The drawing shows a vertical section through a single figure Heating device as an embodiment of the invention.

A catalytic burner 2 in the form of a split burner is located in a water chamber 1 . Thermal insulation 3 on the heat exchanger wall prevents excessive cooling of the slit burner by the coolant in the water space. This prevents a negative influence on the reaction. The slit burner is followed by a second catalytic burner stage in the form of a monolithic burner 4 . The exhaust gases A then flow through a heat exchanger designed as a heat accumulator 5 . This heat accumulator 5 can be designed as a latent heat accumulator and it can also store sensitive heat.

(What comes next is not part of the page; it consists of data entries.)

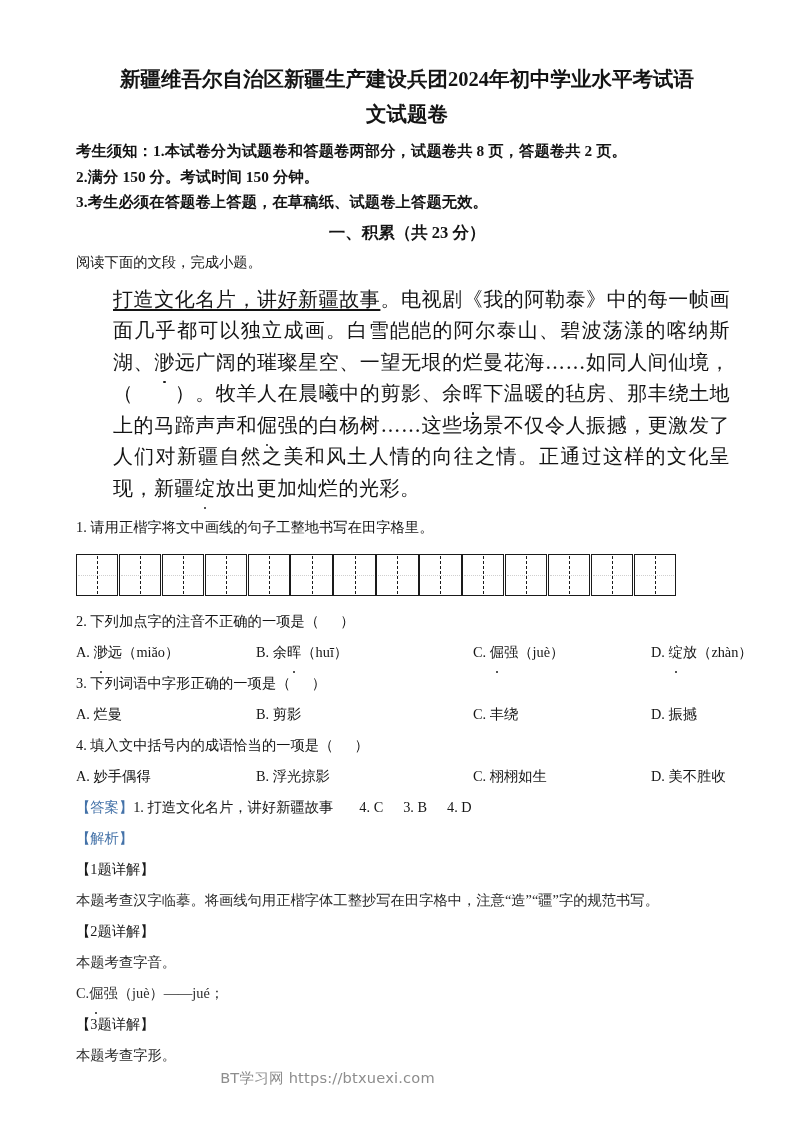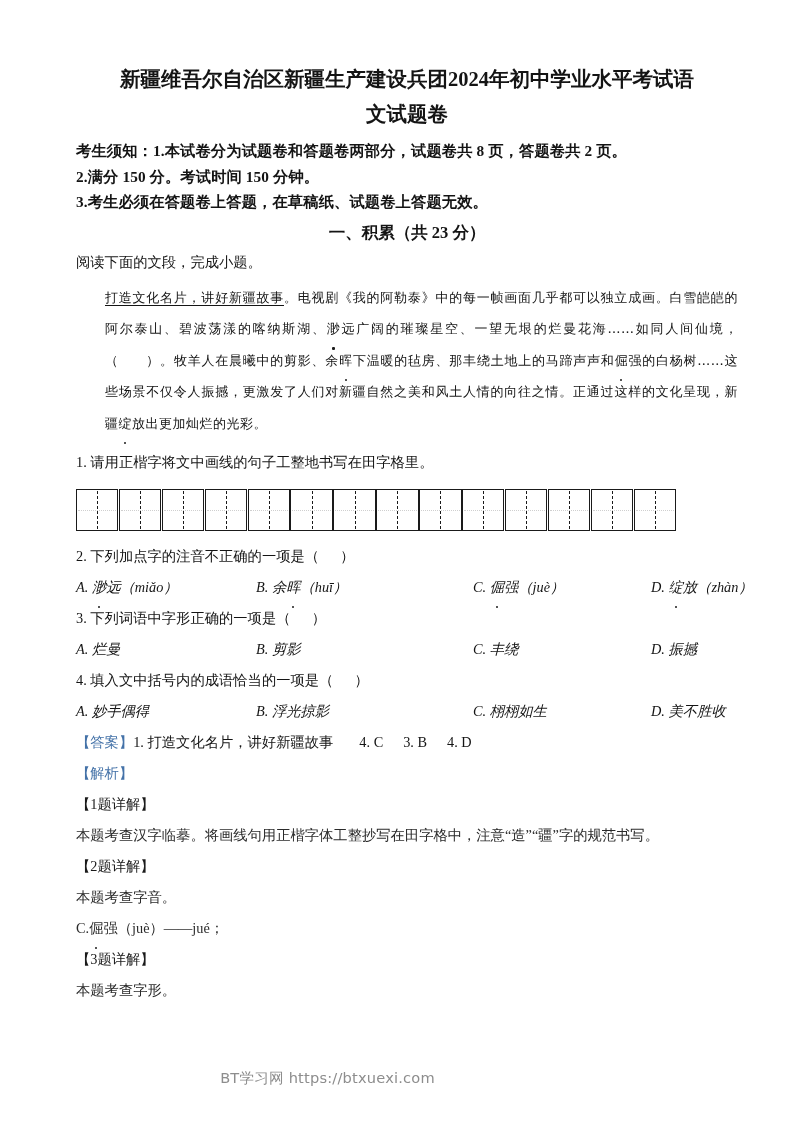--- a/index.html
+++ b/index.html
@@ -70,8 +70,8 @@
     margin: 6px 0 8px 0;
   }
   .passage p {
-    margin: 0;
-    font-size: 13px;
+    margin: 8px;
+    font-size: 20px;
     line-height: 31.5px;
     text-align: justify;
     text-justify: inter-ideograph;

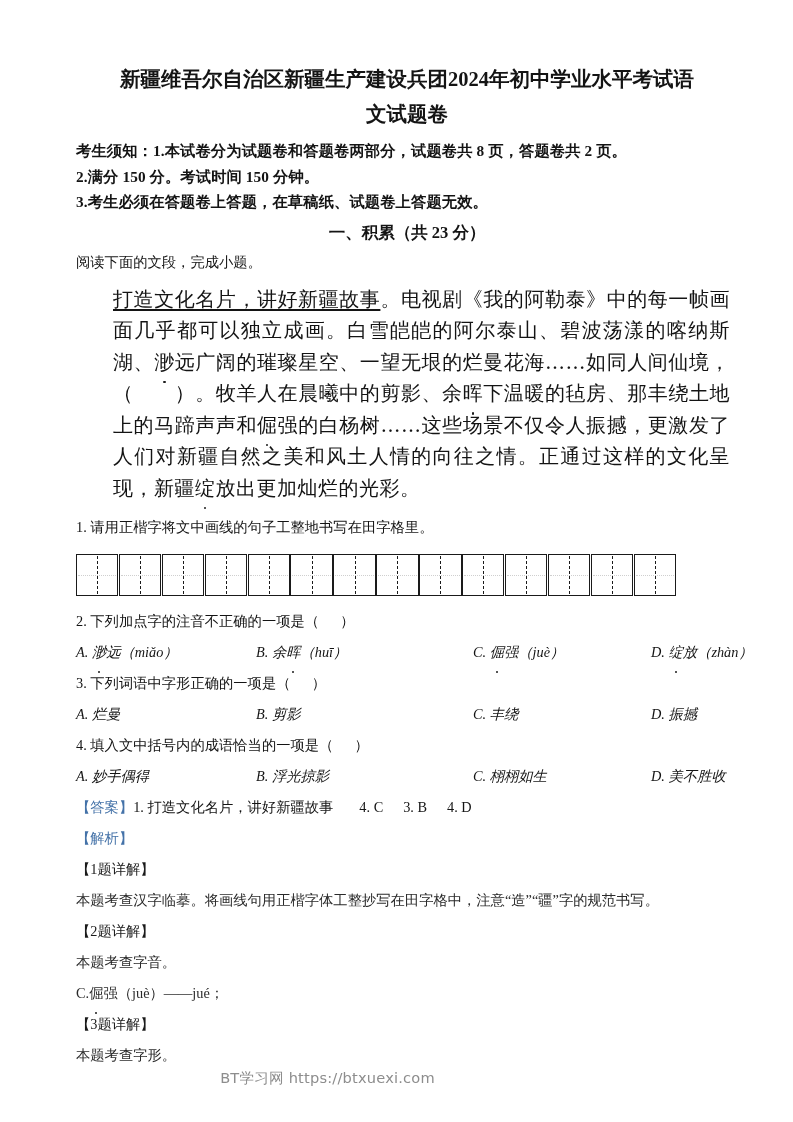--- a/index.html
+++ b/index.html
@@ -114,7 +114,6 @@
     font-size: 14.3px;
     line-height: 31px;
     margin: 0;
-    font-style: italic;
   }
   .options .opt {
     flex: 0 0 auto;

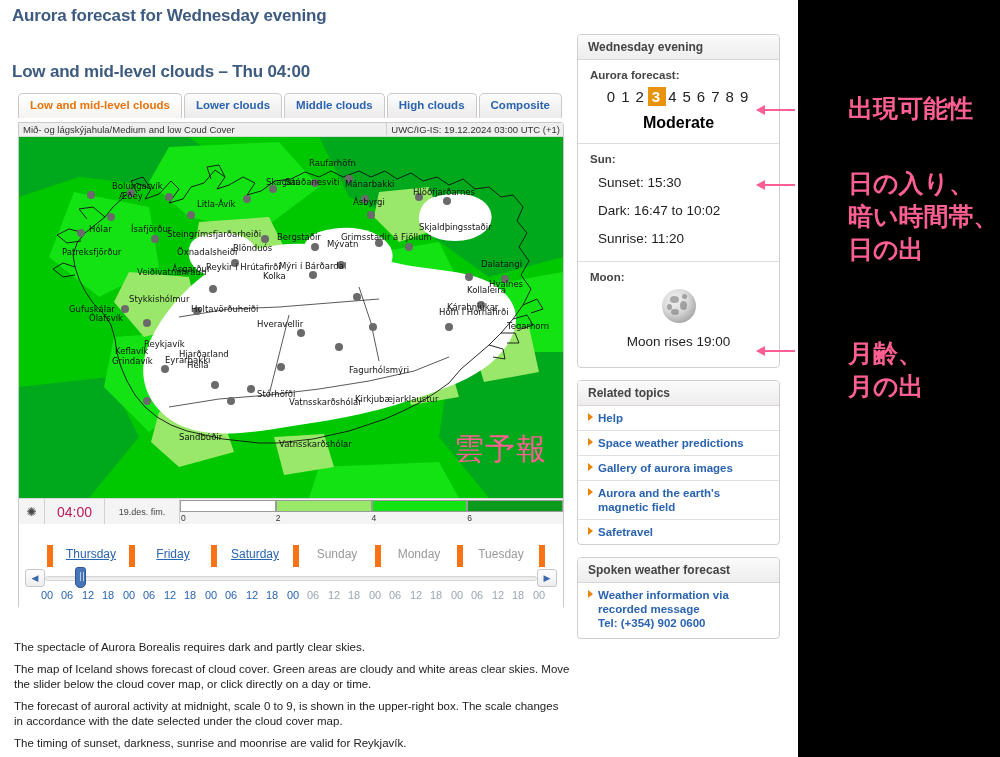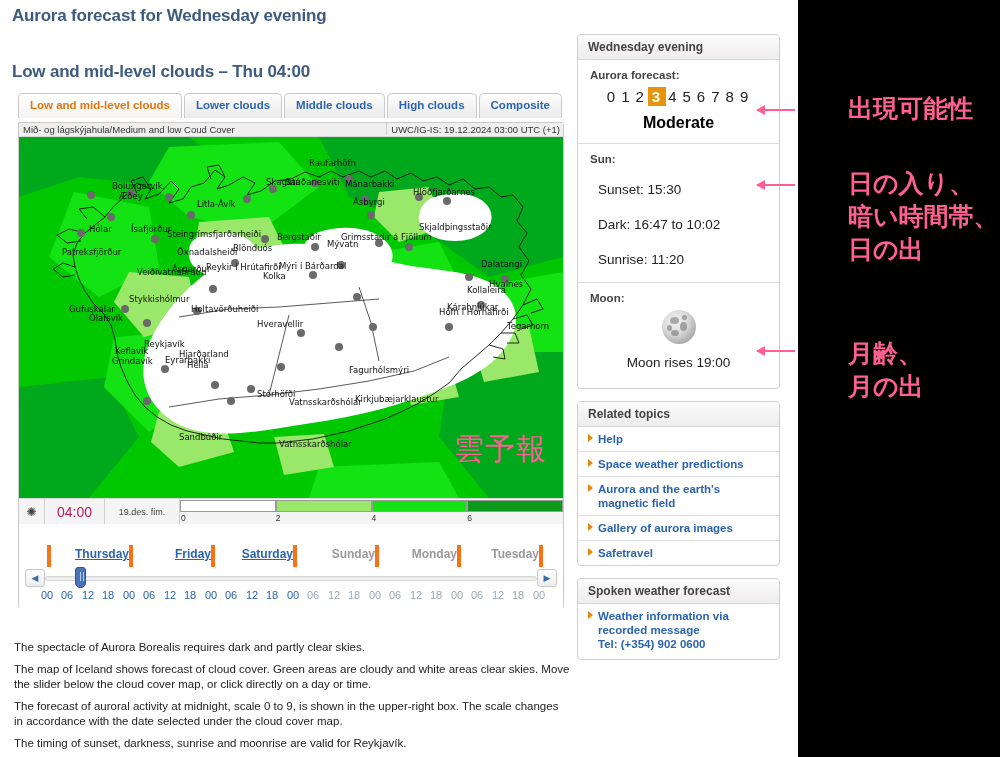--- a/index.html
+++ b/index.html
@@ -115,7 +115,7 @@
   .scale-row .n { display:inline-block; padding:1px 2px; }
   .scale-row .n.sel { background:#e8930c; color:#fff; font-weight:bold; padding:1px 4px; }
   .moderate { text-align:center; font-size:16px; font-weight:bold; color:#000000; margin-top:8px; }
-  .sun-line { font-size:13.5px; color:#222; margin:15px 0 1px 8px; line-height:20px; }
+  .sun-line { font-size:13.5px; color:#222; margin:8px 0 1px 8px; line-height:20px; }
   .moon-wrap { text-align:center; margin-top:6px; }
   .moon { width:34px; height:34px; border-radius:50%; display:inline-block;
           background:radial-gradient(circle at 38% 33%, #f2f2f2 0%, #d9d9d9 42%, #a8a8a8 76%, #8a8a8a 100%); position:relative; }

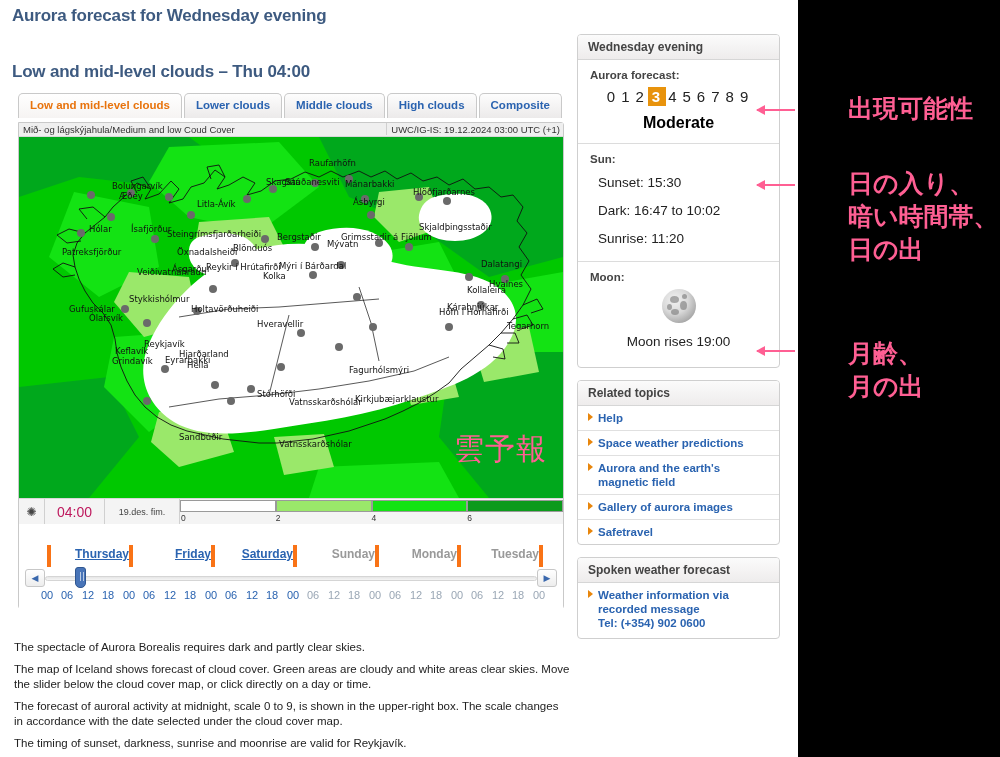--- a/index.html
+++ b/index.html
@@ -458,11 +458,11 @@
         </div>
       <div class="link-row">
         <span class="bullet"></span>
+        <a>Gallery of aurora images</a>
+        </div>
+      <div class="link-row">
+        <span class="bullet"></span>
         <a>Aurora and the earth's magnetic field</a>
-        </div>
-      <div class="link-row">
-        <span class="bullet"></span>
-        <a>Gallery of aurora images</a>
         </div>
       <div class="link-row">
         <span class="bullet"></span>

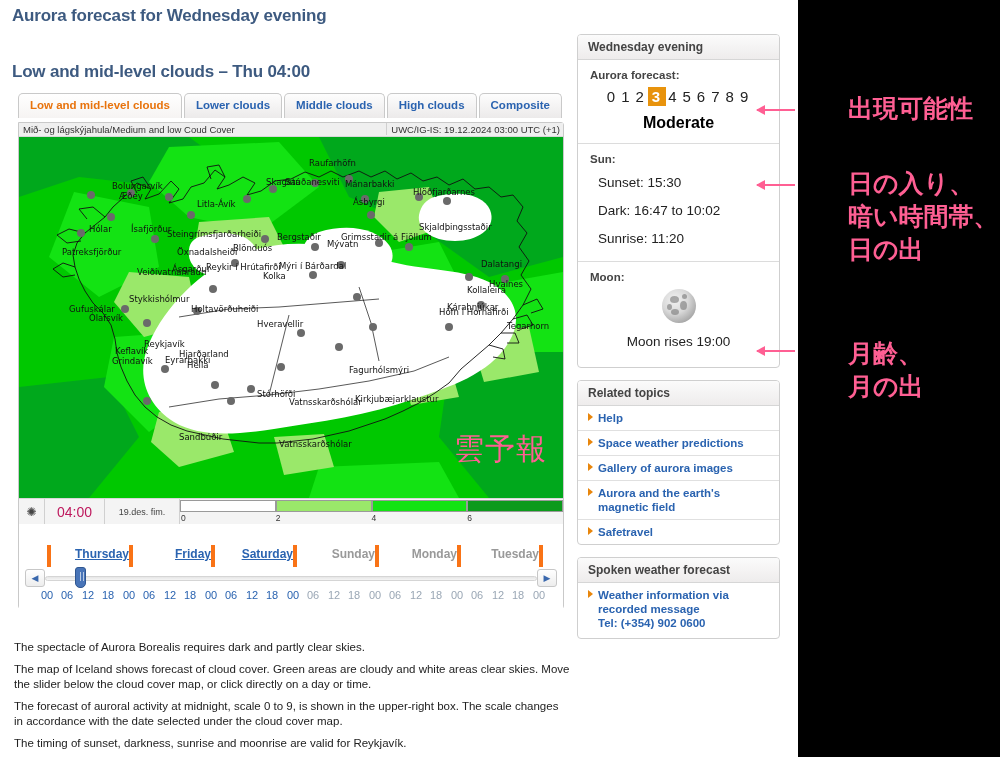--- a/index.html
+++ b/index.html
@@ -72,8 +72,8 @@
   .daystrip { position:absolute; left:0; top:414px; width:544px; height:72px; background:#fff; }
   .days { position:relative; height:26px; margin:4px 0 0 0; }
   .day {
-    position:absolute; top:4px; text-align:right; font-size:12px;
-    border-left:4px solid #f97316; height:22px; line-height:18px;font-weight:bold;
+    position:absolute; top:4px; text-align:center; font-size:12px;
+    border-left:6px solid #f97316; height:22px; line-height:18px;
   }
   .day span.lbl { color:#2a63b0; text-decoration:underline; cursor:pointer; }
   .day.off span.lbl { color:#999; text-decoration:none; cursor:default; }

With each burner run, the heat accumulator 5 is charged to a predetermined level. When the burner is restarted, the combustion air L flows through the heat accumulator 5 . This is designed as a cross-flow heat exchanger and represents the preheating device according to the invention. The combustion air L heated to reaction temperatures around 300-350 ° C. then flows together with the fuel gas B into a mixing and distribution chamber 6 . The mixture enters the catalytically coated slit burner and burns there flamelessly. Only when starting after a long pause, when the heat accumulator 5 is not charged and therefore cannot serve as a preheating device, is preheating customary to date.

Claims (8)

1. Catalytic burner for burning a fuel gas-air mixture with a preheater to achieve a temperature required for the reaction, characterized in that the preheater from one of the exhaust gases A of the burner ( 2 , 4 ) acted upon, with this in heat exchange or bringable heat storage ( 5 ). 2. Catalytic burner according to claim 1, characterized in that the heat accumulator ( 5 ) has a storage mass for storing and transferring latent and / or sensitive heat. 3. Catalytic burner according to claim 1 or 2, characterized in that the air L required for combustion or the completely or partially premixed fuel gas-air mixture for the purpose of preheating with the heat accumulator ( 5 ) can be brought into heat exchange. 4. Catalytic burner according to claim 1 or 2, characterized in that the catalyst of the burner with that in the burner integrated heat storage for the permanent maintenance of the Reaction temperature is directly related. 5. Catalytic burner according to claim 1 or 2, characterized in that the catalyst of the burner with the heat accumulator can be brought into heat exchange for the purpose of preheating. 6. Catalytic burner according to claim 1, characterized in that the exhaust gases A of the burner ( 2 , 4 ) act on the heat accumulator ( 5 ) only until an operating temperature sufficient for the preheating in the heat accumulator ( 5 ) is reached. 7. Catalytic burner according to claim 1, characterized in that the heat transfer from the heat accumulator ( 5 ) to the burner ( 2 ) takes place only until the burner ( 2 ) has reached the temperature required to achieve the reaction. 8. Catalytic burner according to one of the preceding claims, characterized in that the heat accumulator in whole or in part in the burner is integrated or forms a unit with it.